Persons with immune deficiencies, such as antibody deficiencies, are more likely to have repeated lung infections which can damage the airways and cause bronchiectasis.
Chronic pulmonary aspiration occurs when a person inhales oral or stomach material into his/her lungs. If severe or recurrent, aspiration can lead to inflammation of the airways and cause bronchiectasis. The aspiration can occur from:
Impaired ability to swallow (oropharyngeal dysphagia) which may cause saliva or food to enter the lung.
Gastroesophageal reflux disease (GERD) which occurs when the valve of smooth muscle between the esophagus and the stomach does not function properly, and allows stomach contents (acid and non-acid) to flow back up into the esophagus. The stomach contents may enter your lungs and irritate the airways. Some signs and symptoms of GERD include: heartburn or sour taste in mouth, but many (possibly up to 30%) of people with GERD may have no symptoms ("silent" GERD).

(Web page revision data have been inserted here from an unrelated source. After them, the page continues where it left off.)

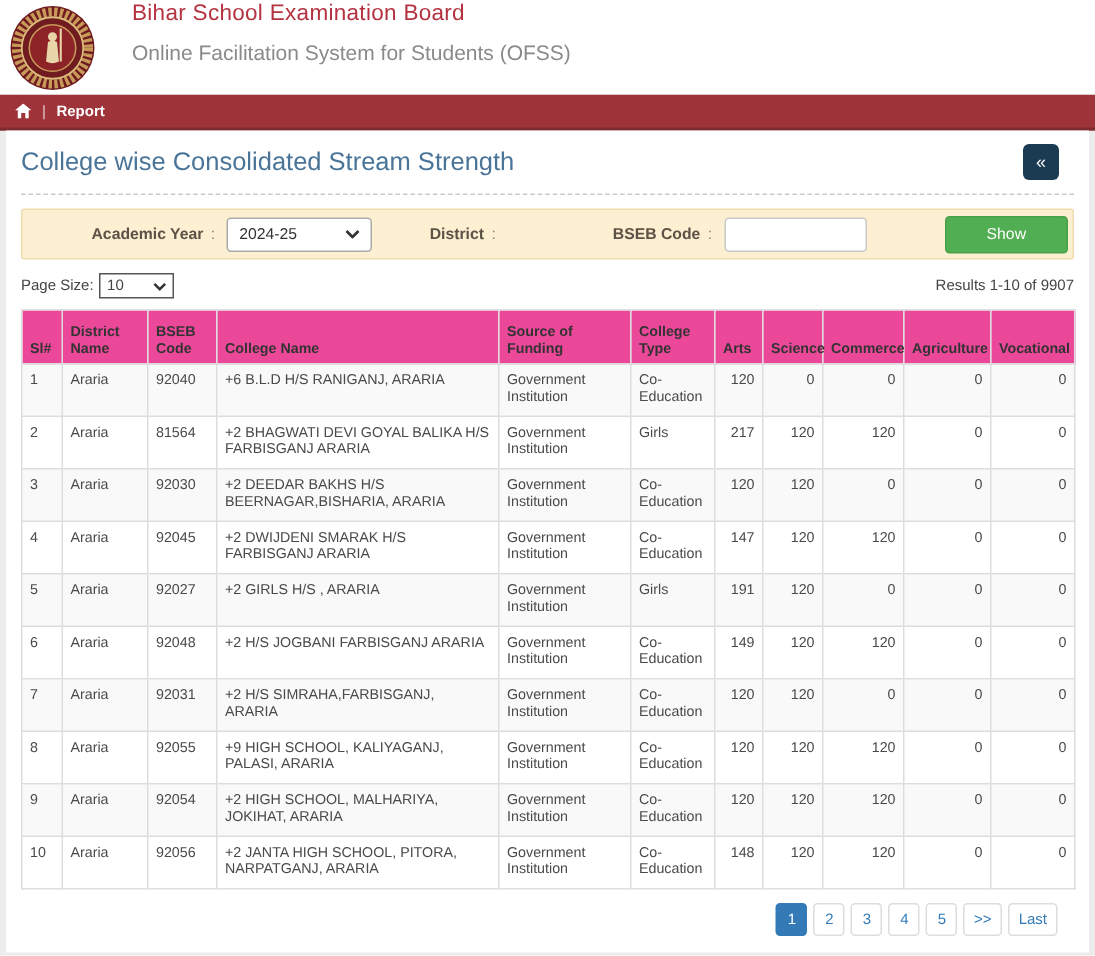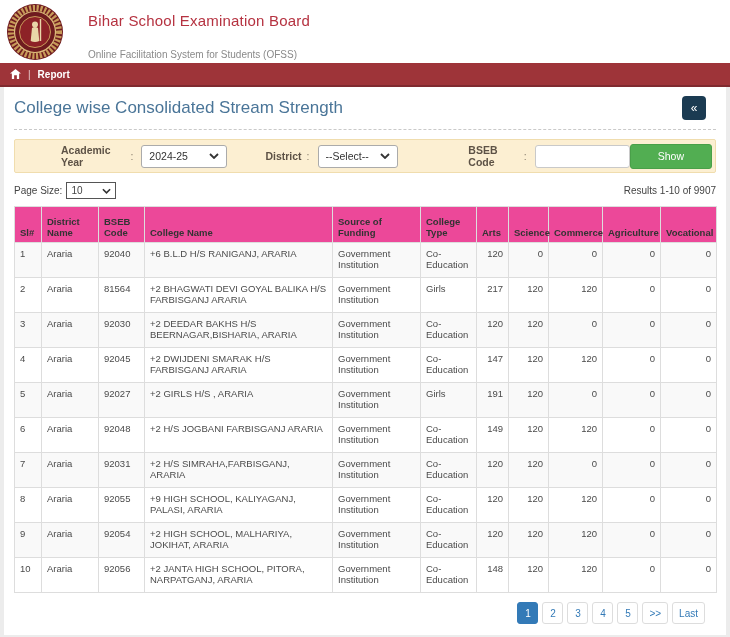"Bihar School Examination Board" .brand { padding: 12px 0 0 88px -> 0 0 0 88px }
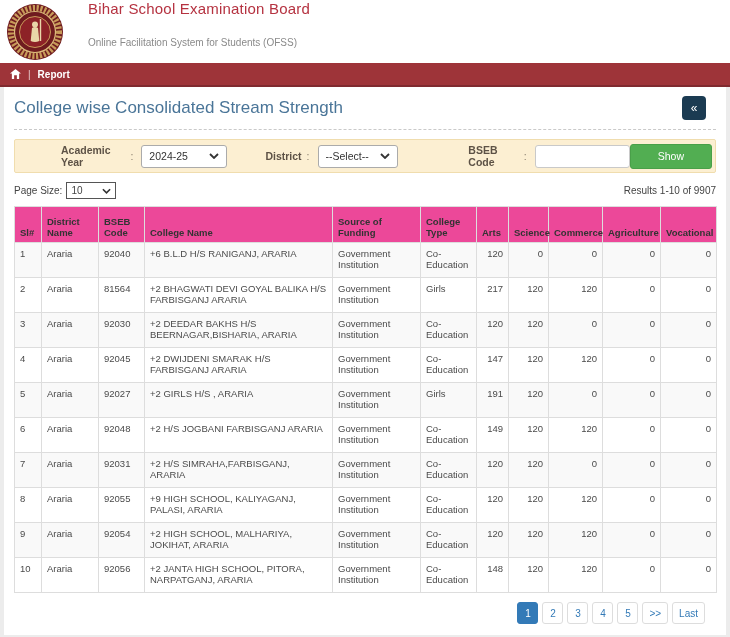"Online Facilitation System for Students" .brand-sub { font-size: 10px -> 14px; margin-top: 20px -> 10px }
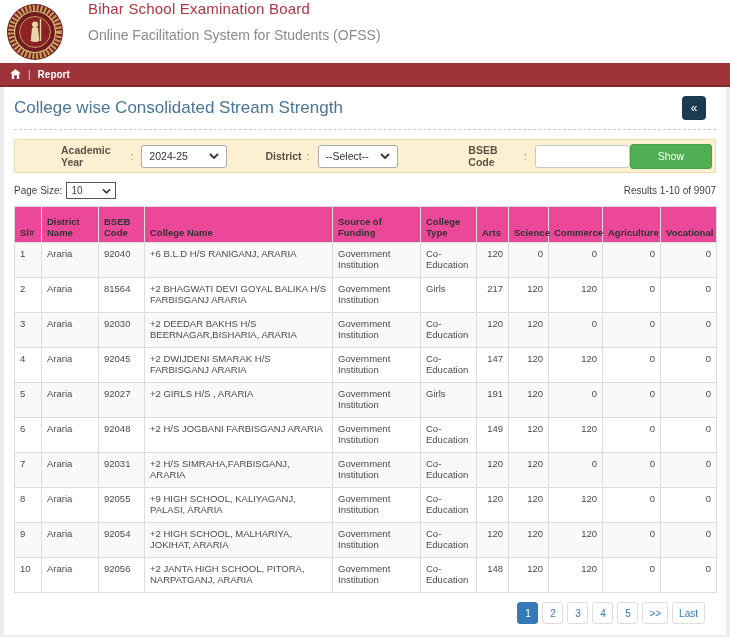"--Select--" span.sel { html: <span> <span>--Select--</span> <svg> <path></path> </svg> </span> -> none }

Rheumatoid arthritis, Lupus, Sjogren's syndrome and Wegener's granulomatosis are examples of rheumatologic, autoimmune or connective tissue diseases that can cause bronchiectasis.
Cystic fibrosis causes impaired drainage of mucus and bacteria from the airways and leads to recurrent lung infection and bronchiectasis. Classic cystic fibrosis is obvious at birth, but there are forms of cystic-fibrosis that may not be recognized until adulthood.
Primary ciliary dyskinesia impairs the ability small hairs called cilia to clear mucus and bacteria from the airways. Recurrent lung infections can occur and cause bronchiectasis.
Alpha-1 Antitrypsin Deficiency or Anomaly. Alpha-1 antitrypsin is a protein that moderates inflammation that occurs during an infection. People who are deficient in alpha-1 antitrypsin or who have an abnormal protein may be more likely to have recurrent lung infections that cause bronchiectasis.
Obstruction of the Airways
Obstructed airways trap mucous and infection behind the obstruction which can damage the airways and cause bronchiectasis.